# Had a weird thing happen...



## FieroRumor (Dec 11, 2005)

A few weeks ago, I went Ooth-huntin, and came back with a few Chinese Ooths. I stuck two in a tank , and didn't think much more about them.

I misted them a few times, but then I read that they usualy require a diapause period, so i didn't think they would hatch.

last night, I had the most vivid dream. Usually, I don't remember my dreams at all, but last night, I dreamed of millions of baby mantids hatching, and then crawling all over the walls.

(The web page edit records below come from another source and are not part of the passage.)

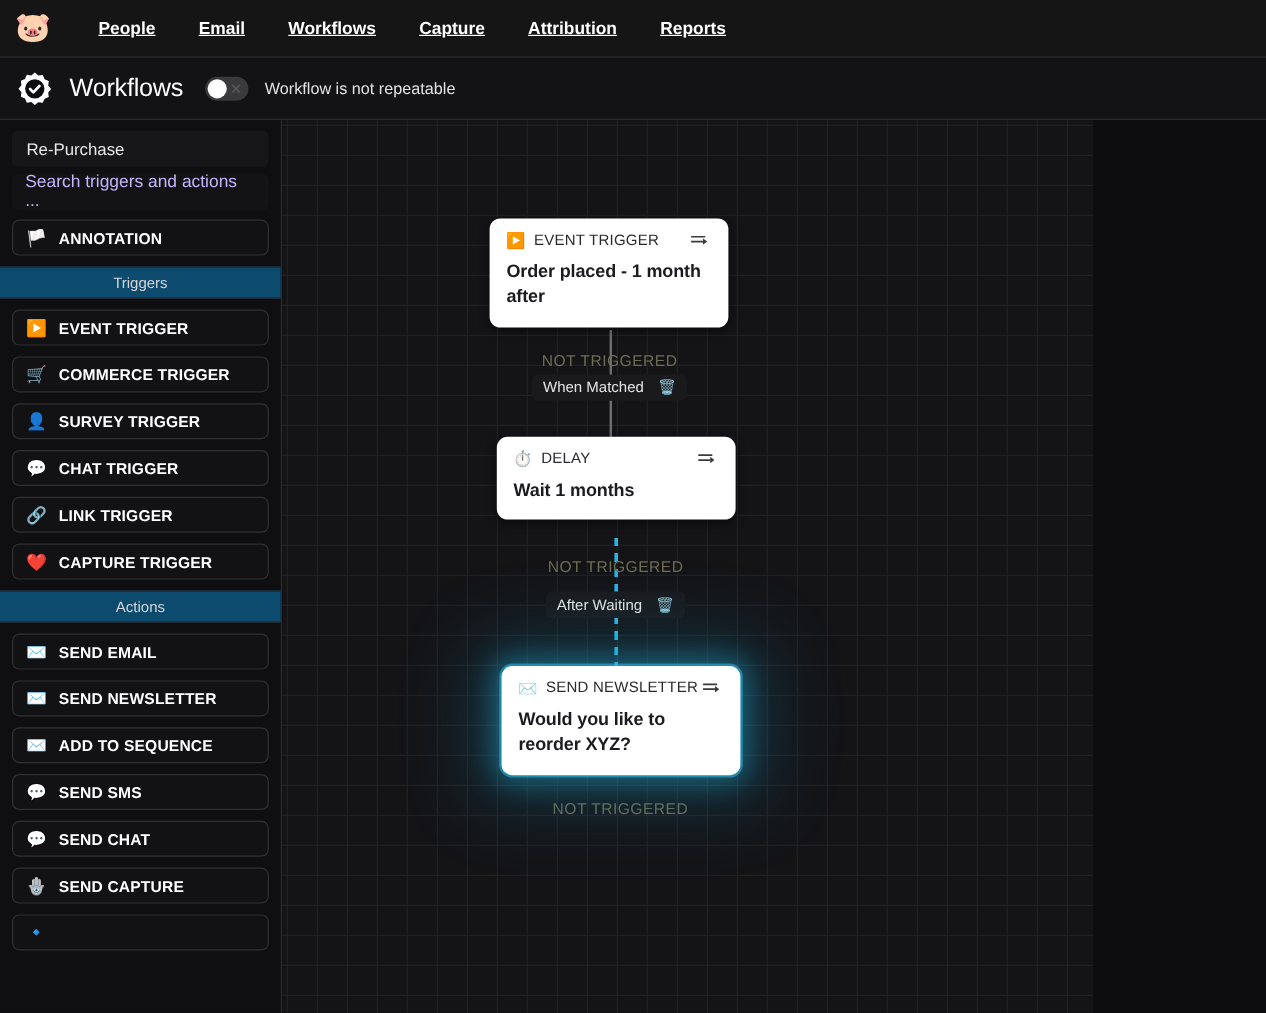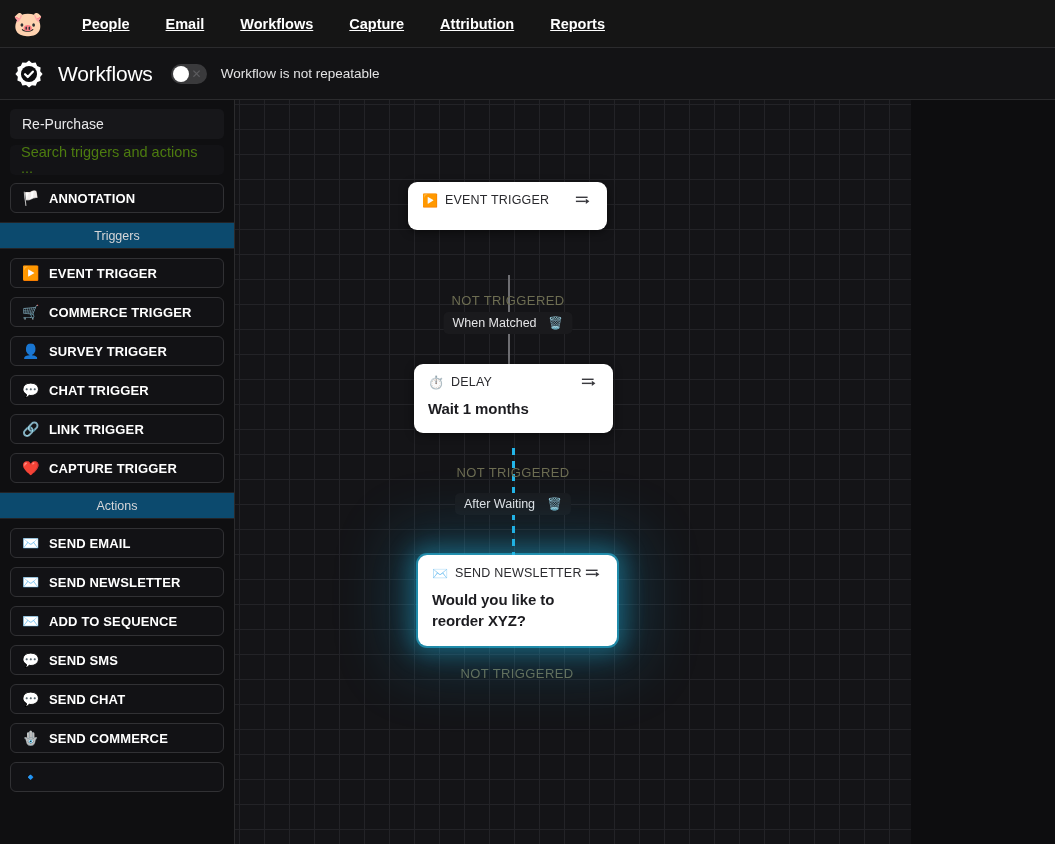"Search triggers and actions ..." .search-box { color: #4d7c0f -> #c4b5fd }
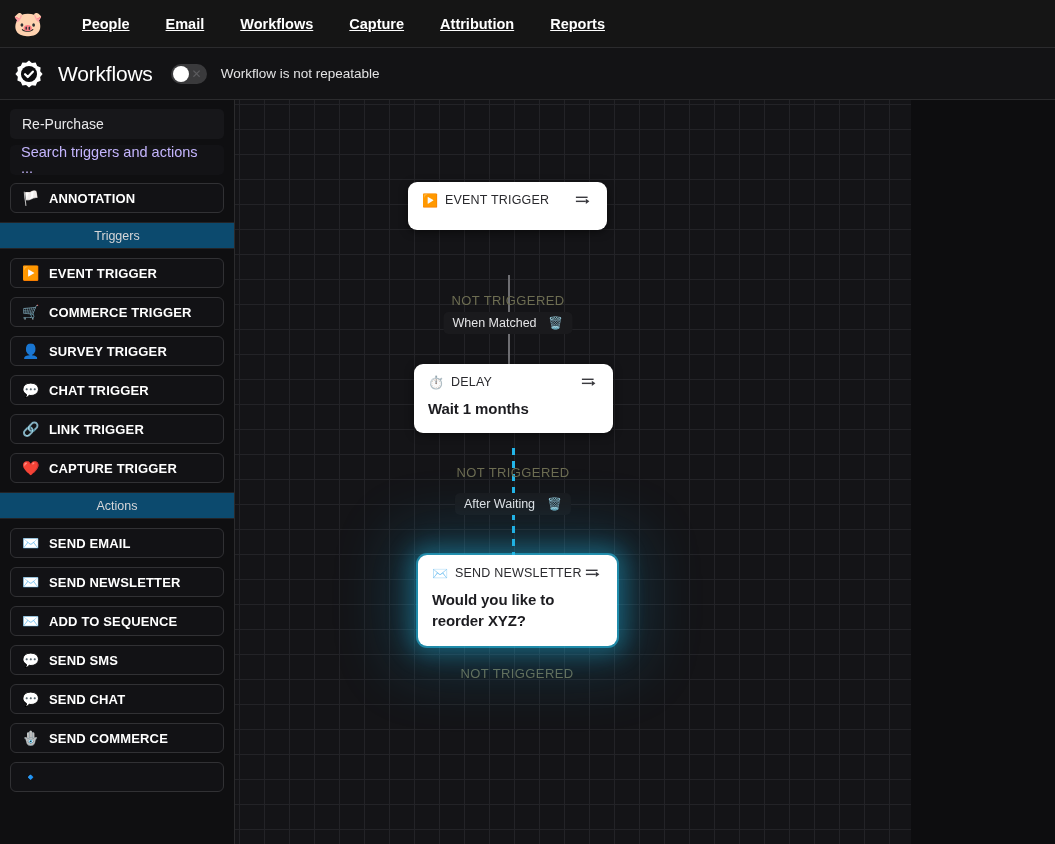"Order placed - 1 month" div.node-title { html: none -> <div>Order placed - 1 month after</div> }
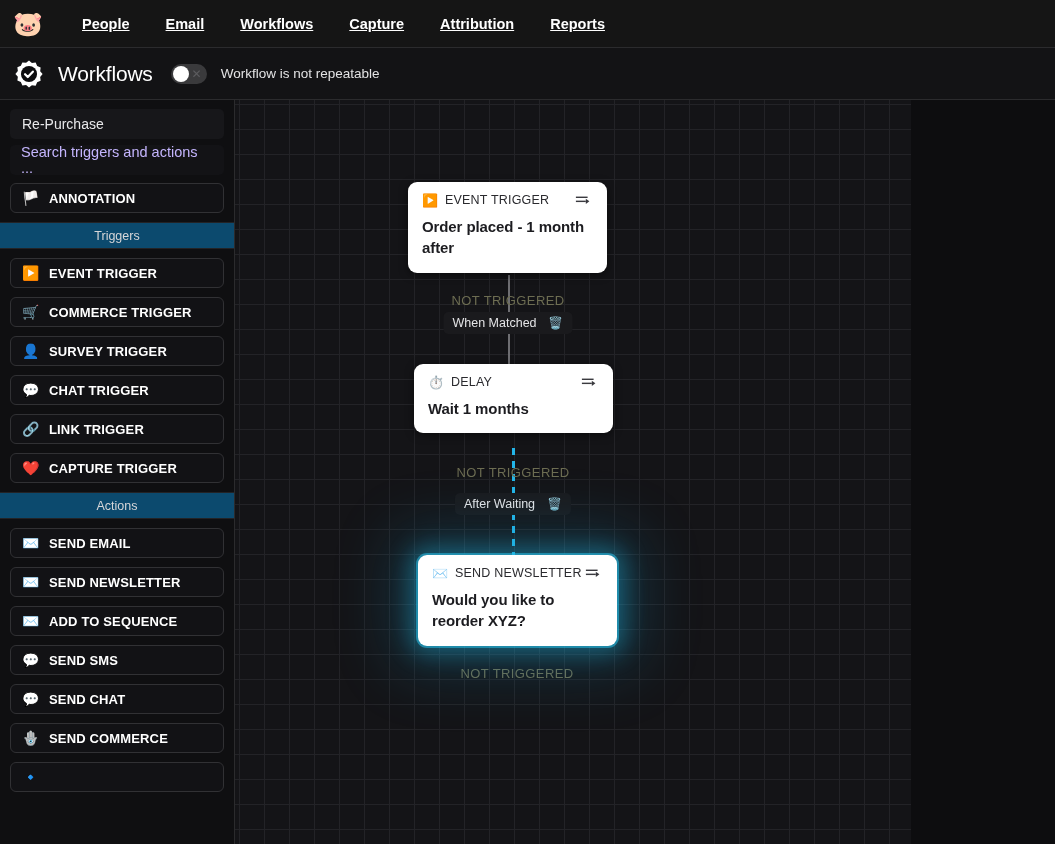"SEND COMMERCE" span.lbl { text: COMMERCE -> CAPTURE }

I woke up and saw that the mantids had hatched in the tank in my computer room! I didn't think they were going to hatch at all, and hadn't thought about them since I stuck the egg cases in the tank a few weeks ago.

Wacky!  

Awww, They are sooooo cute!


----------



## hortus (Dec 11, 2005)

lol good luck.


----------



## FieroRumor (Dec 11, 2005)

> lol good luck.


Thanks!


----------



## Lan (Dec 12, 2005)

so you had a premonition about your mantises? how befitting because the name mantis comes from the greek word for prophet.


----------



## Ian (Dec 12, 2005)

ohhh, you really do have mantids on your mind :lol: 

Good luck..

Cheers,

Ian


----------



## Johnald Chaffinch (Dec 12, 2005)

egyptians believed mantids are our guides in the afterlife. i've had a dream that a mantis the size of a dog flicked out it's tongue at me like a chameleon, and my girlfriend dreamt she was one, eating a fly :shock:


----------



## Rick (Dec 12, 2005)

A few weeks is enough time to hatch when kept warm.


----------



## Christian (Dec 12, 2005)

I want the same stuff as Johnald had....  

Regards,

Christian


----------



## Rib (Dec 12, 2005)

I cant say I've had a dream about them myself. Its a shame you didnt have the dream the night before so you could get the food ready in time!


----------